[Before and after images]
:::::
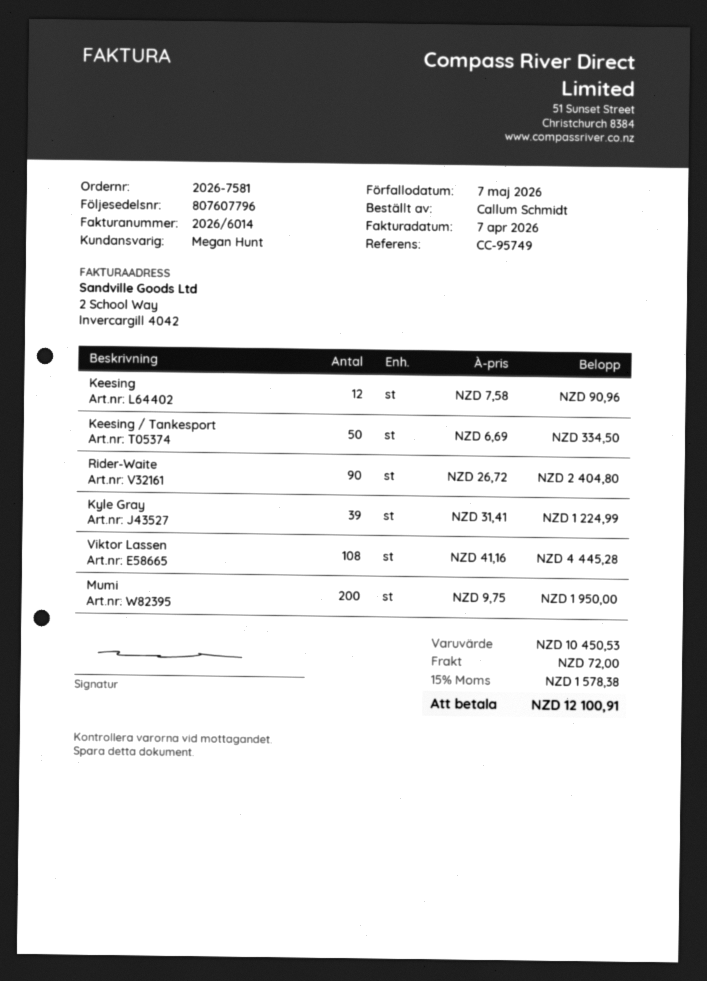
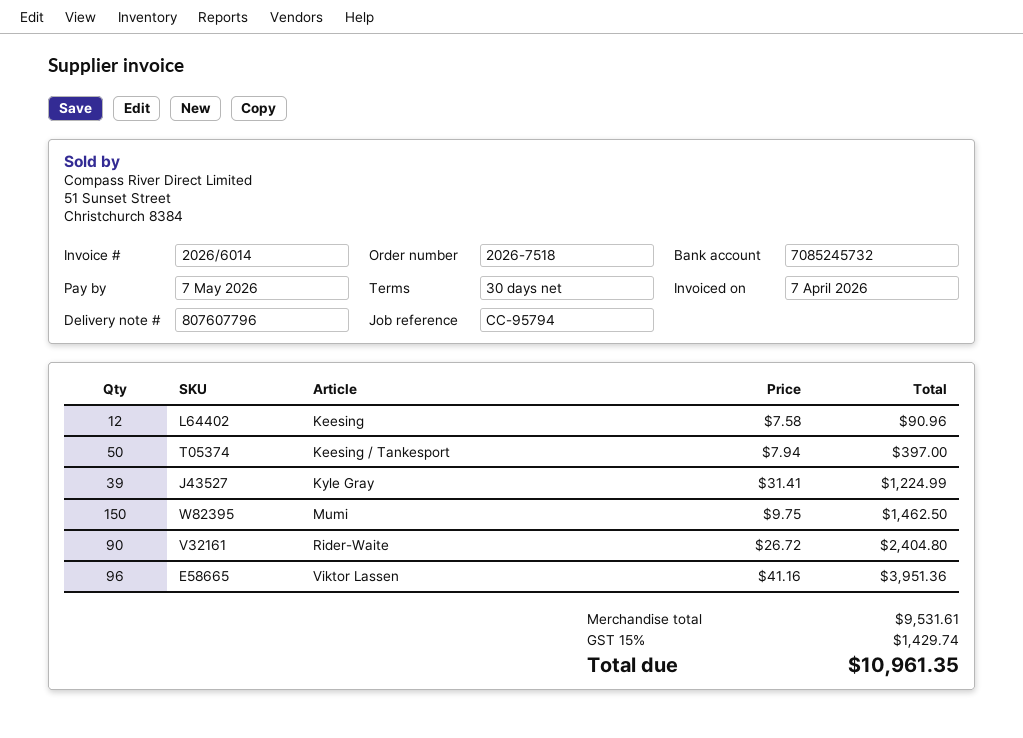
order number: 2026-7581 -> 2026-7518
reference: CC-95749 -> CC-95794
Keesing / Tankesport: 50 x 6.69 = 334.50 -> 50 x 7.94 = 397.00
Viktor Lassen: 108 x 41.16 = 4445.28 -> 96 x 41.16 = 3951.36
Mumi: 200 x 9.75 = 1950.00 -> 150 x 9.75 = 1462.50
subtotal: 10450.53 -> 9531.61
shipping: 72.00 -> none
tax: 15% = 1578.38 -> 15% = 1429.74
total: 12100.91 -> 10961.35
:::::
▸ Task statement
The records above must be output exactly, except for the pictures.

▸ Task answer
order number: 2026-7581 -> 2026-7518
reference: CC-95749 -> CC-95794
Keesing / Tankesport: 50 x 6.69 = 334.50 -> 50 x 7.94 = 397.00
Viktor Lassen: 108 x 41.16 = 4445.28 -> 96 x 41.16 = 3951.36
Mumi: 200 x 9.75 = 1950.00 -> 150 x 9.75 = 1462.50
subtotal: 10450.53 -> 9531.61
shipping: 72.00 -> none
tax: 15% = 1578.38 -> 15% = 1429.74
total: 12100.91 -> 10961.35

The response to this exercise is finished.